[Buildroot] [PATCH 5/6] core: check host executables have appropriate RPATH

Arnout Vandecappelle arnout at mind.be
Sun Nov 15 21:49:02 UTC 2015


 Hi Yann,

 Some comments on this one (as could be expected :-P )


On 13-11-15 22:48, Yann E. MORIN wrote:
> When we build our host programs, and they depend on a host library we
> also build, we want to ensure that program actually uses that library at
> runtime, and not the one from the system.
> 
> We currently ensure that in two ways:
>   - we add a RPATH tag that points to our host library directory,
>   - we export LD_LIBRARY_PATH to point to that same directory.
> 
> With thse two in place, we're pretty much confident that our host
       these

> libraries will be used by our host programs.
> 
> However, it turns our that not all the host programs we build end up
> with an RPATH tag:
>   - some packages do not use our $(HOST_LDFLAGS)
>   - some packages' build system are oblivious to those LDFLAGS
> 
> In this case, there are two situation:
                              situations

>   - the program is not linked to one of our host libraries: it in fact
>     does not need an RPATH tag [0]
>   - the program actually uses one of our host libraries: in that case it
>     should have had an RPATH tag pointing to the host directory.
> 
> As for libraries, it is unclear whether they should or should not have
> an RPATH pointing to our host directory. as for programs, it is only
> important they have such an RPATH if they have a dependency on another
> host lbrary we build. But even though, in practice this is not an issue,
> because the program that loads such a libray does have an RPATH (it did
> find that library!), so the RPATH from the program is also used to
> search for second-level (and third-level...) dependencies, as well as
> for libraries loaded via dlopen().

 This paragraph isn't clear enough. How about:

For libraries, they only need an RPATH if they depend on another library
that is not installed in the standard library path. However, any system
library will already be in the standard library path, and any library we
install ourselves is in $(HOST_DIR)/usr/lib so already in RPATH.


 Also, I think it would be good to repeat this explanation in the script itself.

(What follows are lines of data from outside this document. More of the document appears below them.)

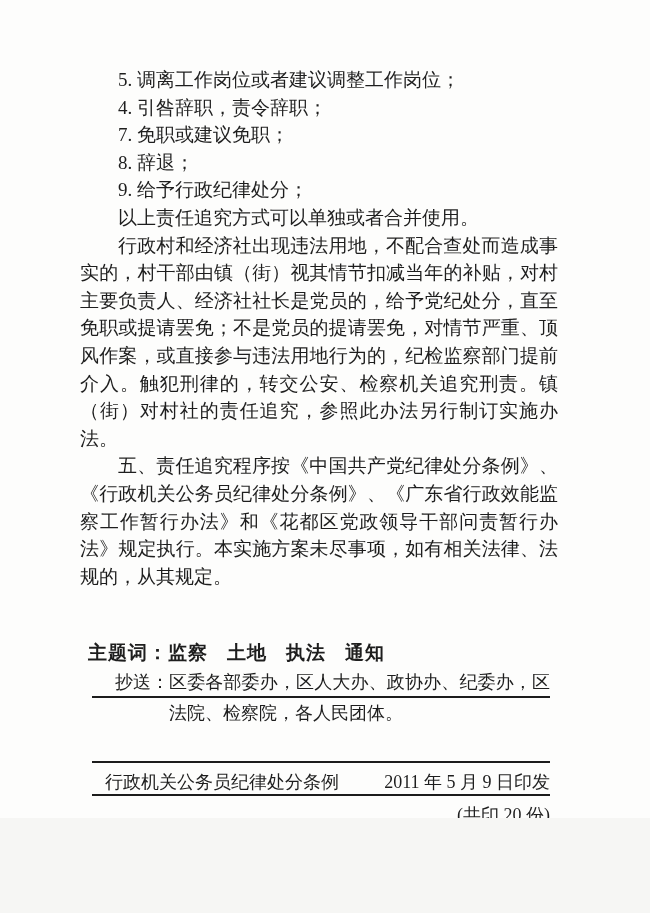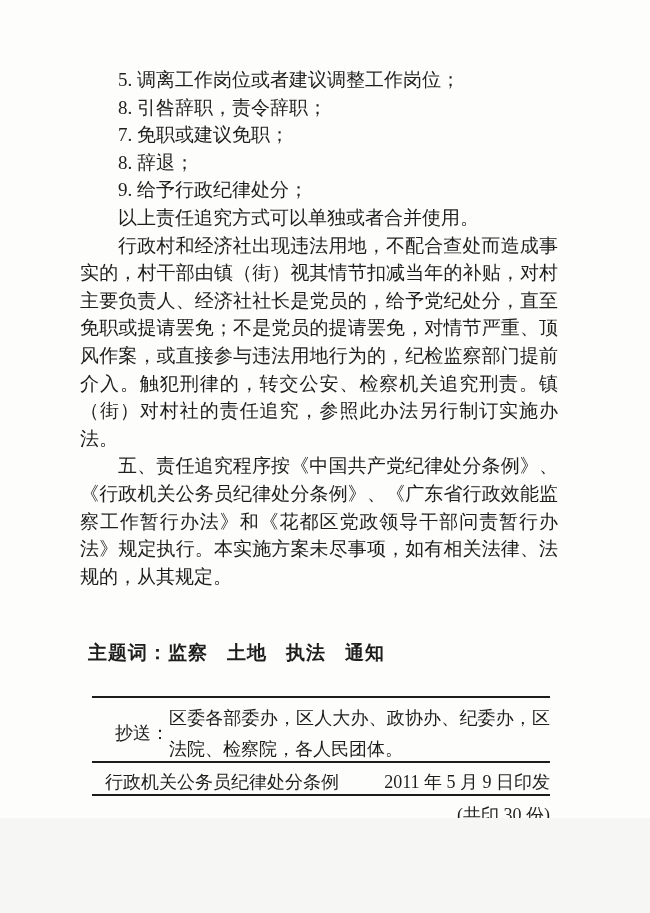--- a/index.html
+++ b/index.html
@@ -45,26 +45,25 @@
     position: absolute;
     left: 92px;
     width: 458px; height: 2px;
     background: #1c1c1c;
   }
   .rule-1 { top: 696px; }
   .rule-2 { top: 761px; }
   .rule-3 { top: 794px; }
   .cc-row {
     position: absolute;
-    left: 115px; top: 703px;
+    left: 115px; top: 667px;
     width: 435px;
     display: flex;
     font-size: 18px;
     line-height: 30.5px;
-    align-items: center;
   }
   .cc-label { white-space: nowrap; flex: 0 0 auto; }
   .cc-text {
     flex: 1 1 auto;
     text-align: justify;
   }
   .issuer-row {
     position: absolute;
     left: 105px; top: 770px;
     width: 445px;
@@ -88,21 +87,21 @@
     font-size: 12px;
   }
 </style>
 </head>
 <body>
 
 <div class="page">
 
   <div class="body-text">
     <div class="doc-line">5. 调离工作岗位或者建议调整工作岗位；</div>
-    <div class="doc-line">8. 引咎辞职，责令辞职；</div>
+    <div class="doc-line">4. 引咎辞职，责令辞职；</div>
     <div class="doc-line">7. 免职或建议免职；</div>
     <div class="doc-line">8. 辞退；</div>
     <div class="doc-line">9. 给予行政纪律处分；</div>
     <p class="doc-para">以上责任追究方式可以单独或者合并使用。</p>
     <p class="doc-para">行政村和经济社出现违法用地，不配合查处而造成事实的，村干部由镇（街）视其情节扣减当年的补贴，对村主要负责人、经济社社长是党员的，给予党纪处分，直至免职或提请罢免；不是党员的提请罢免，对情节严重、顶风作案，或直接参与违法用地行为的，纪检监察部门提前介入。触犯刑律的，转交公安、检察机关追究刑责。镇（街）对村社的责任追究，参照此办法另行制订实施办法。</p>
     <p class="doc-para">五、责任追究程序按《中国共产党纪律处分条例》、《行政机关公务员纪律处分条例》、《广东省行政效能监察工作暂行办法》和《花都区党政领导干部问责暂行办法》规定执行。本实施方案未尽事项，如有相关法律、法规的，从其规定。</p>
   </div>
 
   <div class="subject-row">
     <span>主题词：</span><span class="kw">监察</span><span class="kw">土地</span><span class="kw">执法</span><span class="kw">通知</span>
@@ -117,17 +116,17 @@
 
   <div class="rule rule-2"></div>
 
   <div class="issuer-row">
     <span>行政机关公务员纪律处分条例</span>
     <span>2011 年 5 月 9 日印发</span>
   </div>
 
   <div class="rule rule-3"></div>
 
-  <div class="copies-note">(共印 30 份)</div>
+  <div class="copies-note">(共印 20 份)</div>
 
   <div class="page-number">8</div>
 
 </div>
 
 </body></html>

> We add a new support script that checks that all ELF executables have
> a proper DT_RPATH (or DT_RUNPATH) tag when they link to our host
> libraries, and reports those file that are missing an RPATH. If a file
> missing an RPATH is an executable, the script aborts; if only libraries
> are are missing an RPATH, the script does not abort.
> 
> [0] Except if it were to dlopen() it, of course, but the only program
> I'm aware of that does that is openssl, and it has a correct RPATH tag.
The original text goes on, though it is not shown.